Au début de cette introduction à la Vie intellectuelle, l’Intellectualisme a été dénoncé l’état religieux par excellence. Ceci vaut d’être expliqué et il faut dire tout d’abord ce qu’on entend par religion.

La religion, au sens où l’on emploie ici ce mot, est l’attitude adoptée par la Vie pour se renier et s’abolir. Elle ne doit être confondue avec la morale. La morale enseigne comment on se comporte dans la vie ; la religion, comment on s’en libère.

Religions sociales.

C’est dire qu’il ne sera question ici des religions sociales que pour les écarter. Car celles-ci sont, au contraire de la nôtre, une attitude adoptée par les sociétés pour durer ; leur but est de conservation ; elles maintiennent et perpétuent telles modalités de la Vie, arrêtent et fixent l’évolution en une de ses phases, cimentent les contrats formés entre des groupes d’hommes pour en assurer l’exécution. Elles ne sont en réalité que des morales qu’illustrent des mythologies.

Impuissantes à produire elles-mêmes le principe religieux qui les soutient, elles le tirent des religions d’absolu renoncement. Mais elles ne leur empruntent qu’une parcelle de leur poison mortel et ce principe de mort, dilué dans l’économie de ces corps organiques que sont les sociétés, devient pour celles-ci, germe de vie.

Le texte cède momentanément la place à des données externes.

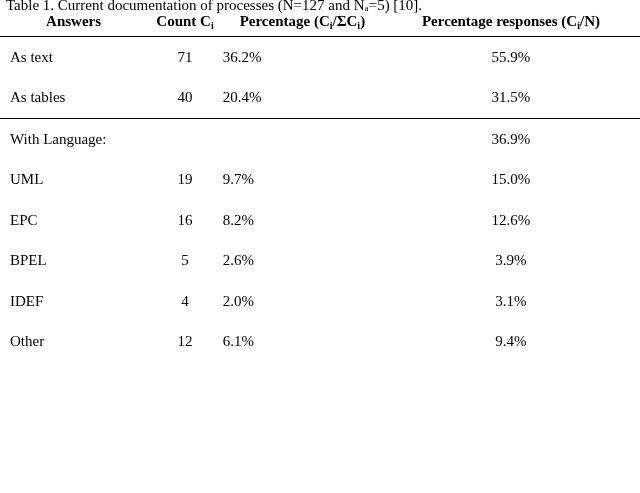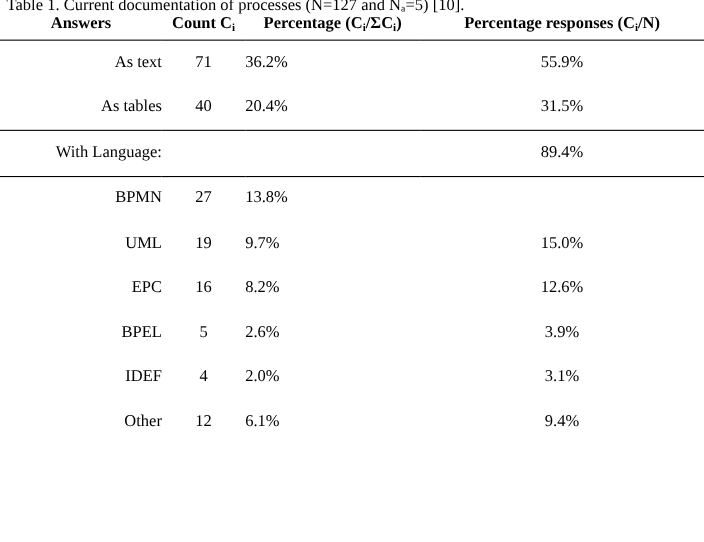--- a/index.html
+++ b/index.html
@@ -49,21 +49,21 @@
     font-weight: bold;
     font-size: 15px;
     height: 30px;
     text-align: center;
   }
   .hdr th.first { text-align: center; }
 
   tr.row td { height: 40.5px; }
   tr.row.short td { height: 39px; }
 
-  td.c-answer { text-align: right; padding-left: 10px !important; width: 138px; }
+  td.c-answer { text-align: left; padding-left: 10px !important; width: 138px; }
   td.c-count { text-align: center; width: 76px; }
   td.c-pct { width: 160px; }
   td.c-resp { text-align: center; width: 260px; }
 
   .indent1 { padding-left: 40px !important; }
 
   sub {
     font-size: 10px;
     vertical-align: baseline;
     position: relative;
@@ -96,27 +96,21 @@
       <tr class="row">
         <td class="c-answer">As tables</td>
         <td class="c-count">40</td>
         <td class="c-pct">20.4%</td>
         <td class="c-resp">31.5%</td>
       </tr>
       <tr class="row rule-mid">
         <td class="c-answer">With Language:</td>
         <td class="c-count"></td>
         <td class="c-pct"></td>
-        <td class="c-resp">89.4%</td>
-      </tr>
-      <tr class="row rule-mid">
-        <td class="c-answer indent1">BPMN</td>
-        <td class="c-count">27</td>
-        <td class="c-pct">13.8%</td>
-        <td class="c-resp"></td>
+        <td class="c-resp">36.9%</td>
       </tr>
       <tr class="row">
         <td class="c-answer indent1">UML</td>
         <td class="c-count">19</td>
         <td class="c-pct">9.7%</td>
         <td class="c-resp">15.0%</td>
       </tr>
       <tr class="row">
         <td class="c-answer indent1">EPC</td>
         <td class="c-count">16</td>

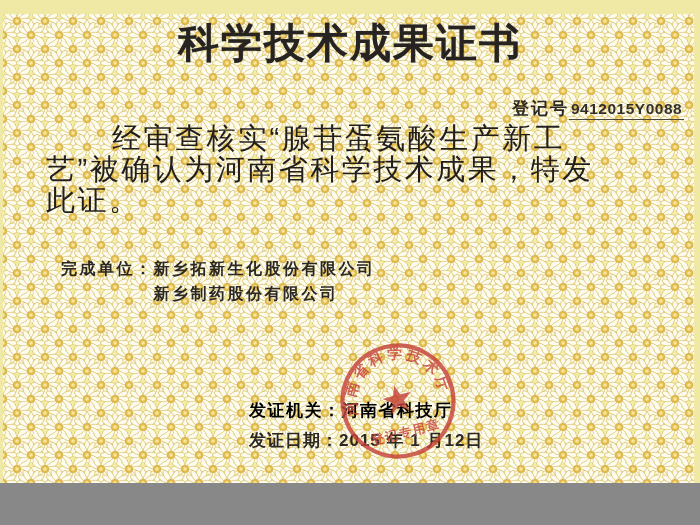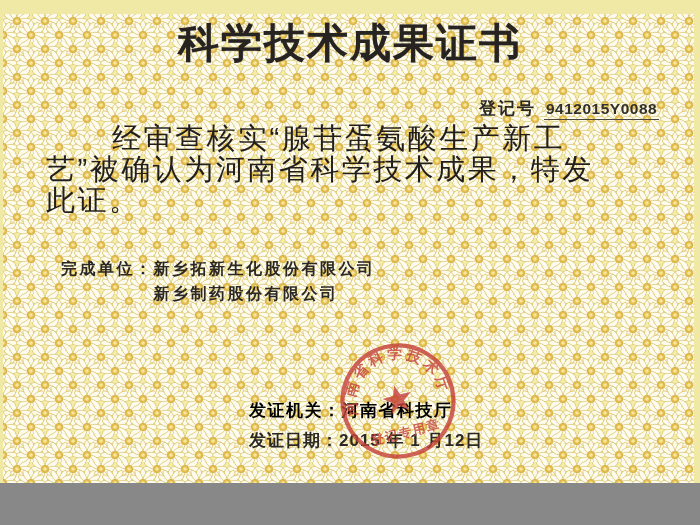--- a/index.html
+++ b/index.html
@@ -38,29 +38,29 @@
     text-shadow: 0 0 1px rgba(40,35,30,.4);
     white-space: nowrap;
   }
 
   .reg-line {
     top: 97px;
     left: 479px;
     display: flex;
     align-items: baseline;
     white-space: nowrap;
+    padding-left: 33px;
   }
   .reg-label {
     font-size: 17px;
     font-weight: 700;
     letter-spacing: 2px;
     color: #2b2824;
   }
   .reg-number {
-    margin-left: 8px;
     font-size: 15.5px;
     font-weight: 600;
     letter-spacing: 0.5px;
     color: #33302b;
     border-bottom: 1.5px solid #4a463f;
     padding: 0 2px 1px 2px;
   }
 
   .body-text {
     top: 123px;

L’exemple du christianisme est près de nous pour nous faire sentir le mode de cette action. Religion véritable à son origine, issu d’un pessimisme définitif, il fut avec son fondateur une posture de renoncement, enseigna comment on échappe à la Vie en la niant. Or, toute la civilisation de l’Occident s’est emparée de cette doctrine d’agonie et, se l’inoculant, en a tiré sa vitalité. Les préceptes de détachement qu’elle a puisés à la source chrétienne n’ont agi que pour atténuer la personnalité trop forte de ces races vives. Celles-ci n’admirent du principe altruiste que ce qui était indispensable pour concilier les égoïsmes individuels, pour leur permettre de s’organiser et de durer. Ainsi, cette doctrine chrétienne qui, dans sa pureté, ne supporte aucune des conditions de la vie, qui n’accepte pas l’inégalité des êtres, qui prohibe l’acquisition et répudie la possession des richesses, transformée en religion d’État, fonde les hiérarchies et devient le soutien de la suprême vertu sociale, le respect de la propriété. Lorsque le catholicisme donne naissance au mysticisme de l’Imitation, résurrection

  1. Voir La revue blanche des 1er décembre 1895, 15 janvier, 15 mars, 1ermai et 1er août 1896.